With SSL termination at ATS:
- Certificate management is centralized. Renew one cert instead of updating every backend.
- Backends stay simple. They can serve plain HTTP on an internal interface with no certificate configuration.
- Caching still works. ATS decrypts the response, can cache it, and serves the cached copy over HTTPS to the next client.
- TLS processing happens once. The edge handles the expensive handshake; your backends only see cleartext HTTP.
In ATS, SSL termination is built in. You tell ATS to listen on a port with the ssl flag, point it at your certificate files, and ATS takes care of TLS negotiation for every connection.
Prerequisites
Before you begin, make sure you have:
- A server running Ubuntu 22.04 LTS or later
- Apache Traffic Server installed and running as a reverse proxy. If you have not set this up yet, start with Install and Configure Apache Traffic Server as a Caching Reverse Proxy on Ubuntu
- Ports 80 and 443 open in your firewall
sudoaccess on the server- A domain name pointing to your server’s public IP, required if you plan to use Let’s Encrypt; not needed if you already have a certificate
You also need to ensure that nothing else is binding to port 443 before you start.
Step 1: Prepare Your SSL Certificate
ATS needs two files to terminate TLS: a certificate file (your cert plus any intermediate CA certs, in PEM format) and a private key file. How you get those files depends on your situation. Pick the option that applies to you.
Option A: Obtain a Free Certificate with Let’s Encrypt (Certbot)
Use this option if you do not already have a certificate and want a free, publicly trusted one from Let’s Encrypt. Your domain must have a public DNS A record pointing to this server.
Certbot is the official tool for requesting and renewing Let’s Encrypt certificates. There is no native Certbot plugin for ATS, but you do not need one. You can use Certbot’s standalone mode to get the certificate files and then point ATS at them.
Install Certbot:
sudo apt update
sudo apt install certbot -y
In standalone mode, Certbot spins up its own temporary HTTP server to respond to Let’s Encrypt’s domain verification challenge. Since ATS is already listening on port 80, you need to stop it briefly:
sudo systemctl stop trafficserver
Now request the certificate. Replace example.com with your actual domain:
sudo certbot certonly --standalone -d example.com -d www.example.com
Certbot will ask for your email address (used for renewal reminders and expiry notices) and prompt you to accept the terms of service. After a few seconds, you will see a success message and the paths to your certificate files:
Successfully received certificate.
Certificate is saved at: /etc/letsencrypt/live/example.com/fullchain.pem
Key is saved at: /etc/letsencrypt/live/example.com/privkey.pem
Start ATS again:
sudo systemctl start trafficserver
If you cannot stop ATS, use the webroot method instead: serve the
.well-known/acme-challenge/path from a directory via your backend, then runcertbot certonly --webroot -w /var/www/html -d example.com. Add a remap rule in ATS pointing that path to your backend’s challenge directory.

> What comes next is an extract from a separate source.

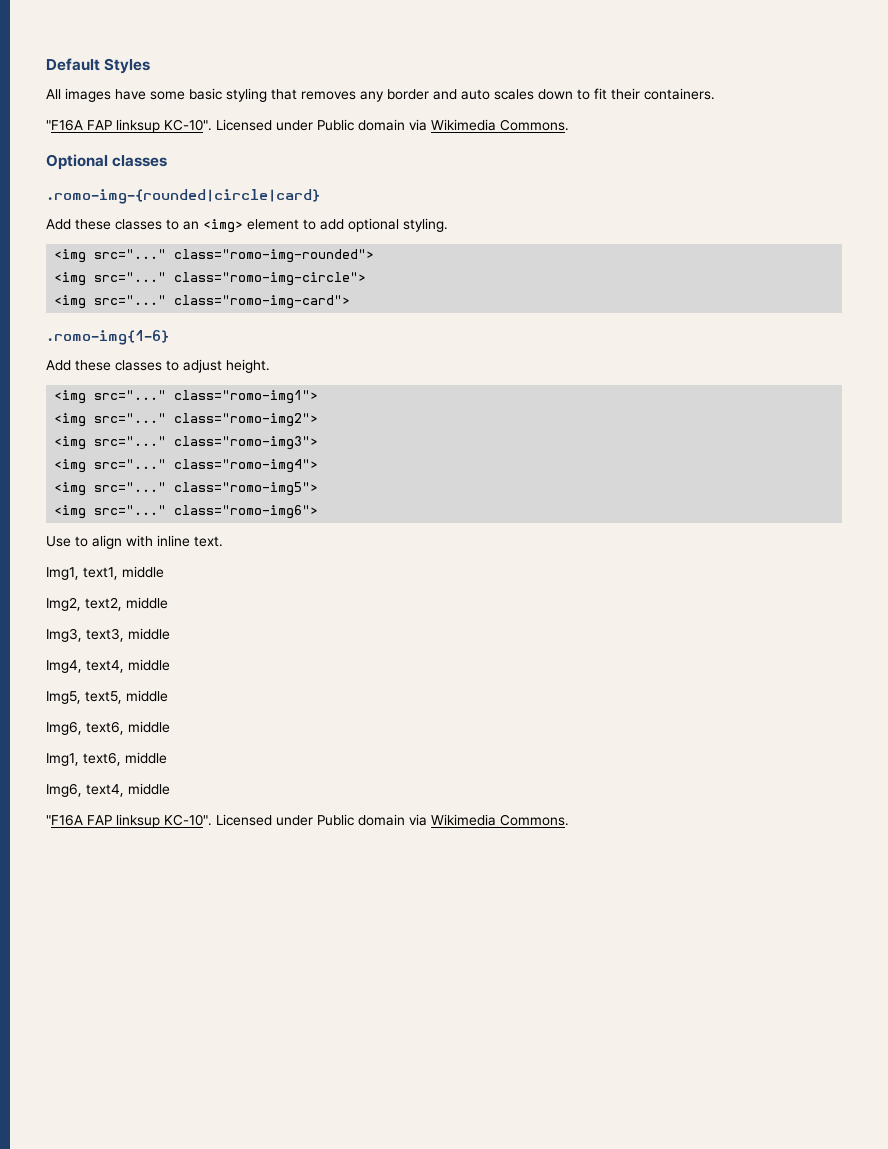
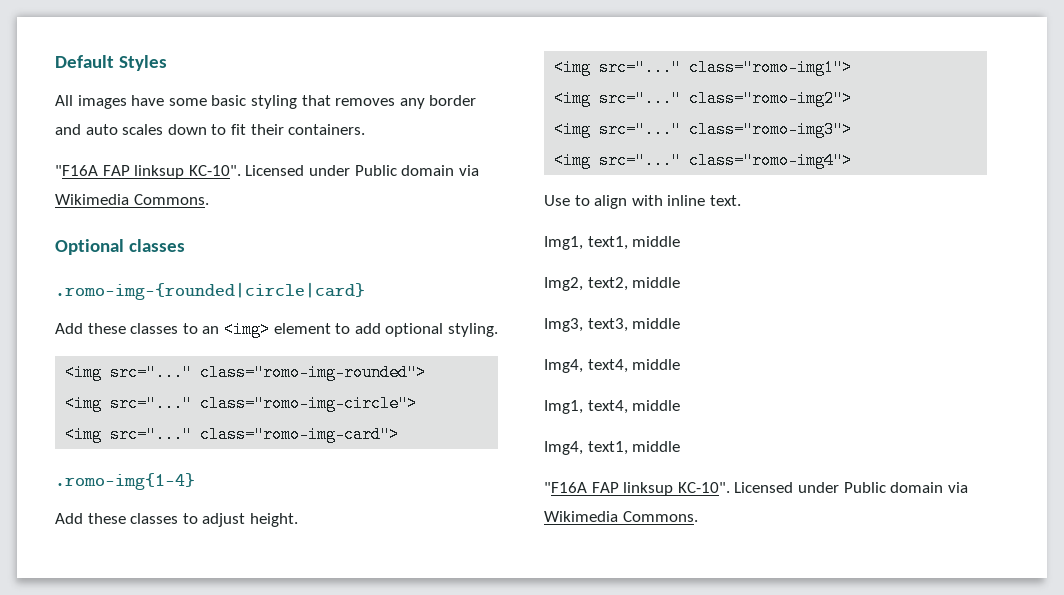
[46,330,169,345] .romo-img{1-6} -> [55,473,195,490] .romo-img{1-4}
[54,482,319,496] [54,505,319,519] // <img src="..." class="romo-img5"> // <img src="..." class="romo-img6"> -> (853, 160) none
[46,690,168,704] [46,721,170,735] [46,752,167,766] [46,783,124,797] Img5, text5, middle // Img6, text6, middle // Img1, text6, middle // Img6, text4, -> [544,400,681,414] [544,441,628,455] Img1, text4, middle // Img4, text1,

Once Certbot finishes, move on to Step 2 to copy the certificate files into ATS.
Option B: Use an Existing Certificate
Use this option if you already have a certificate from a commercial CA, your organisation’s internal PKI, or a wildcard cert you purchased. You should have two files on hand:
- A certificate file containing your certificate and any required intermediate CA certificates, concatenated together in PEM format (this is often called the “full chain” or “bundle” file)
- A private key file in PEM format, unencrypted (ATS cannot use password-protected key files)
If your CA gave you separate files (leaf cert, intermediate cert, root cert), concatenate them in the correct order, leaf first, then intermediates:
cat your-domain.crt intermediate.crt > fullchain.pem
If your private key is password-protected, decrypt it first:
openssl rsa -in encrypted.key -out server.key
Once you have the two files ready, proceed to Step 2.
Step 2: Copy the Certificate Files to ATS
ATS needs to read the certificate and private key at startup. Create a dedicated directory inside the ATS config tree:
sudo mkdir -p /etc/trafficserver/ssl
If you used Option A (Certbot), copy the files from the Let’s Encrypt live directory:
sudo cp /etc/letsencrypt/live/example.com/fullchain.pem /etc/trafficserver/ssl/server.pem
sudo cp /etc/letsencrypt/live/example.com/privkey.pem /etc/trafficserver/ssl/server.key
Always use fullchain.pem, not cert.pem. The full chain file includes your certificate plus the Let’s Encrypt intermediate certificates, which older clients need to validate the chain of trust. Using only the leaf cert (cert.pem) causes validation failures on some clients.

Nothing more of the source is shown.